The Azadî (lit. 'Freedom'), officially Civata Azadiya Kurd (Society for Kurdish Freedom), later Civata Xweseriya Kurd (Kurdish: Society for Kurdish Independence) was a Kurdish secret organization. According to Kurds who reported to British intelligence officers, Azadî was established in Erzurum in 1921 by Halid Beg Cibran. The aim of Azadî was to deliver the Kurds a life in freedom in a developed environment.

== History ==
Several reasons were put forward for its establishment, such as:
- That only the Turkish language was allowed in the courts, which could lead to misunderstandings
- That only Turkish was taught at the schools, and the religious schools were closed, therefore no education was available for the Kurds
- Taxes had to be paid several times a year, and no benefit was perceived from the taxes
- The Turks also settled Turkish refugees in the areas of Kurdish majority, attempting to achieve a Turkish majority.
- Then also the omitting of Kurdistan from all maps and the gradual renaming of geographical places from Kurdish into Turkish
- Then also they opposed the fact that the members of parliament were appointed by the central government and not elected by the people.

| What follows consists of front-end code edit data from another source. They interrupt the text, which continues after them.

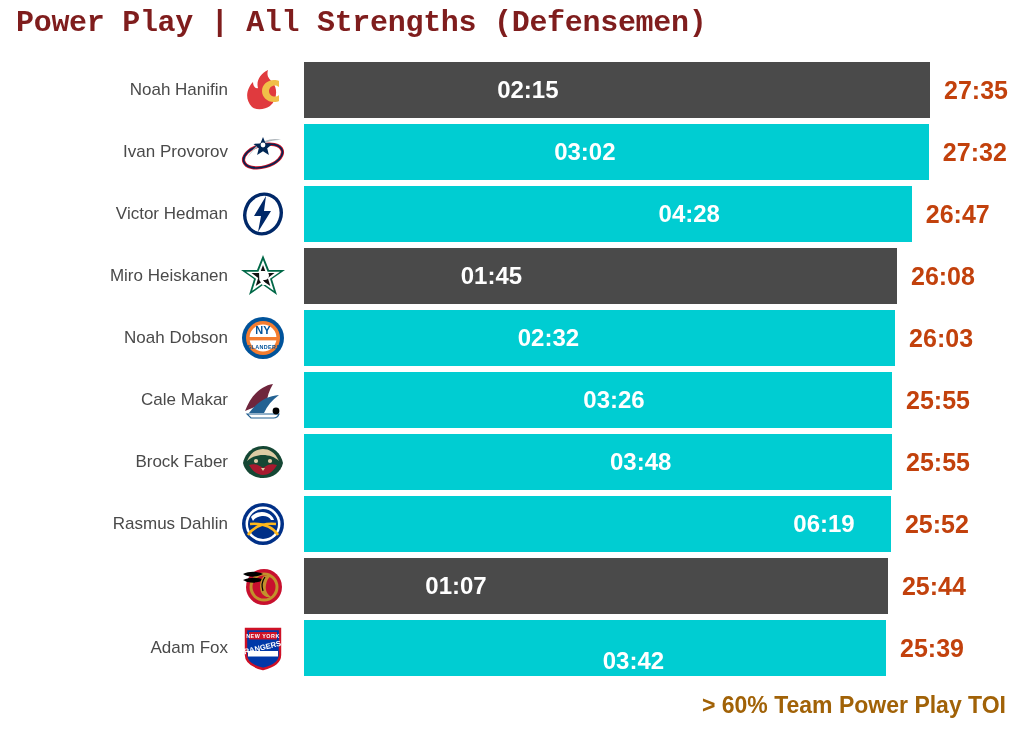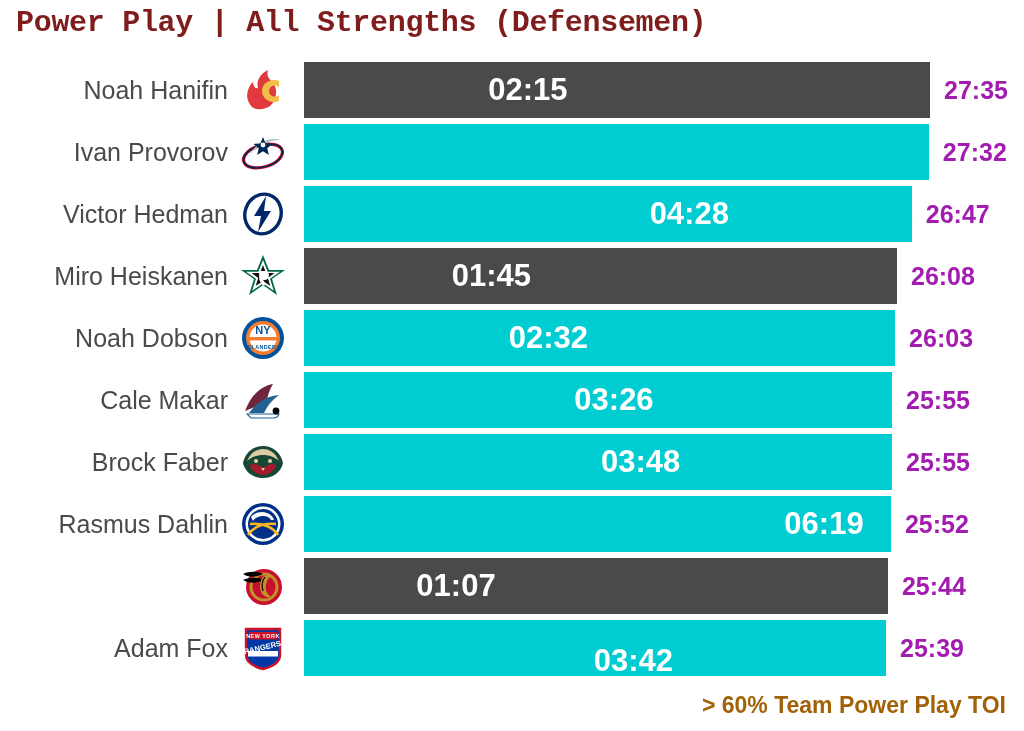"Noah Hanifin" .row-name { font-size: 25px -> 17px }
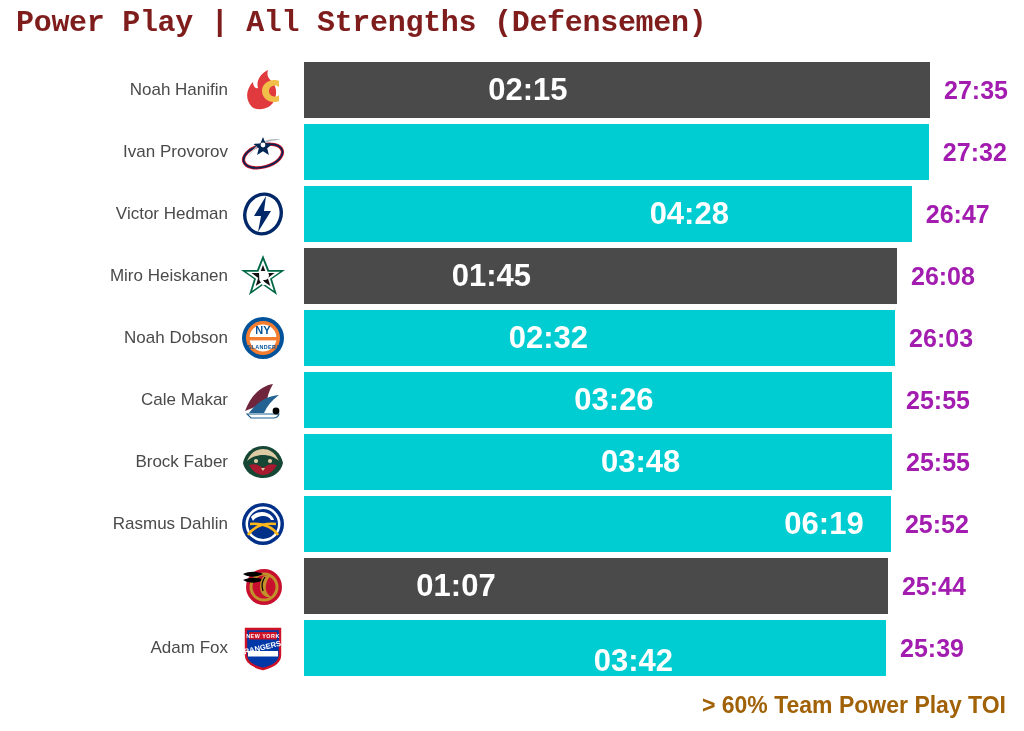"02:15" .pp-label { font-size: 31px -> 24px }
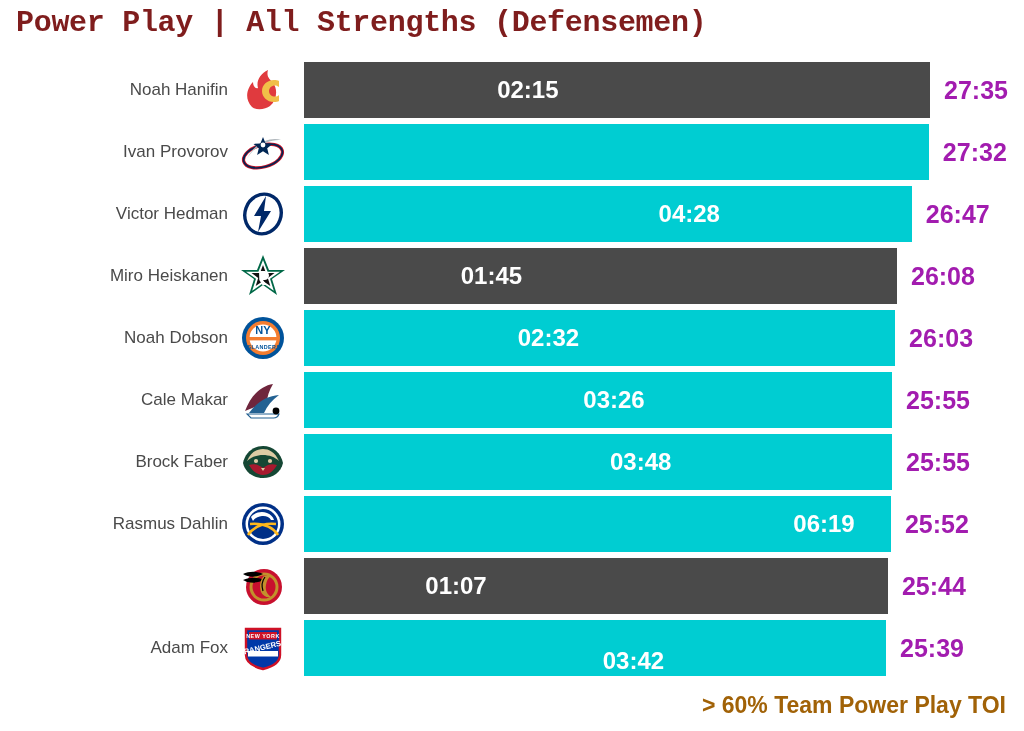"27:35" .total-label { color: #a21caf -> #c2410c }
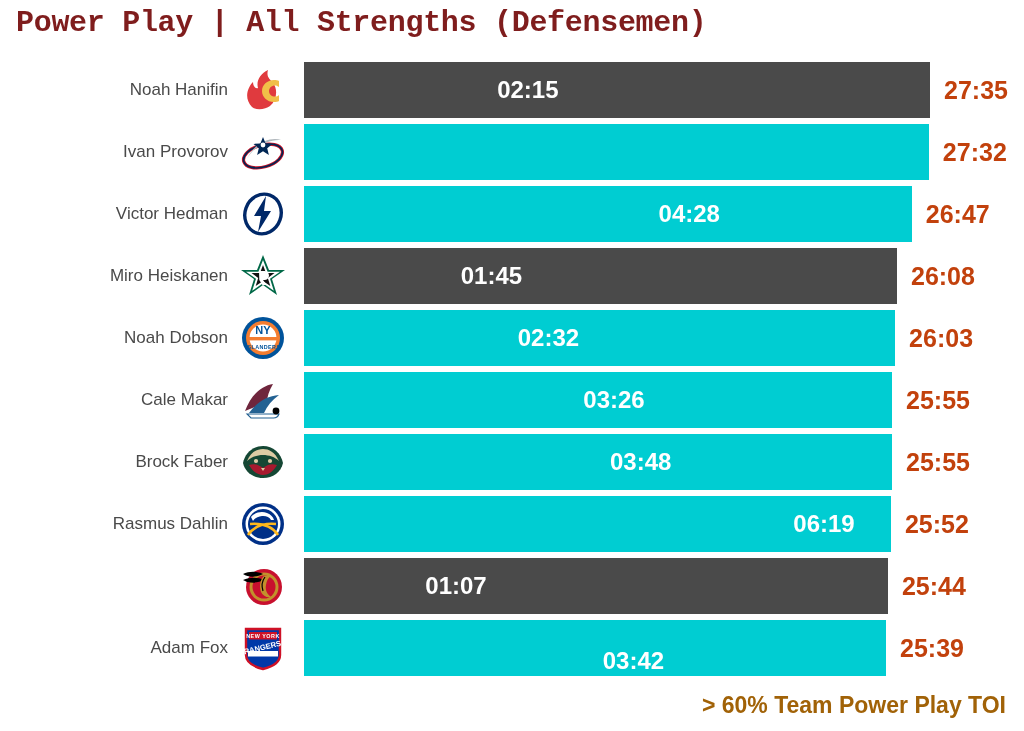"03:02" div.pp-label { html: none -> <div>03:02</div> }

- The attempts of the Turkish Government to exploit the mineral reserves in the Kurdish provinces
- That there were no Kurdish Governors employed
- The lack of respect to the Kurdish officers and soldiers within the Turkish Army
- The Military raids which were conducted in villages inhabited by Kurds
According to Robert Olson, Azadî has established sections in the cities of Erzurum, Dersim, Diyarbakir, Siirt, Istanbul, Bitlis, Kars, Hınıs, Erzincan, Muş, Van, Malazgirt, and Harput and several Kurdish notables and tribe leaders were the heads of the sections. According to Robert Olson, the British intelligence reported that by 1924 Seyyit Abdulkadir was the registered as the head of office in Istanbul. At its beginning there were mainly Kurdish notables and former officers of the Hamidye cavalry amongst its members. It appointed several of its members to establish ties with diplomats from the British Empire, attempting to secure their support. They also attempted to gain the support of the former Sultan Mehmed VI. During its first General Congress in 1924, in which several commanders from the Hamidye cavalry and also Sheikh Said took part, it was decided that the Kurds should revolt against the newly established secular Kemalist Turkish Republic.

The Azadî was a leading force involved the Beytüşşebab mutiny in September 1924 and also in the organization of the Sheikh Said rebellion in 1925. After many members from the Azadî were arrested following the failed revolt in Beytüşşebab, the movement has chosen Sheikh Said as its leader. The rebellion failed, following which the Kurds assembled around the Xoybûn, who was involved in the Ararat rebellion from 1927–1930.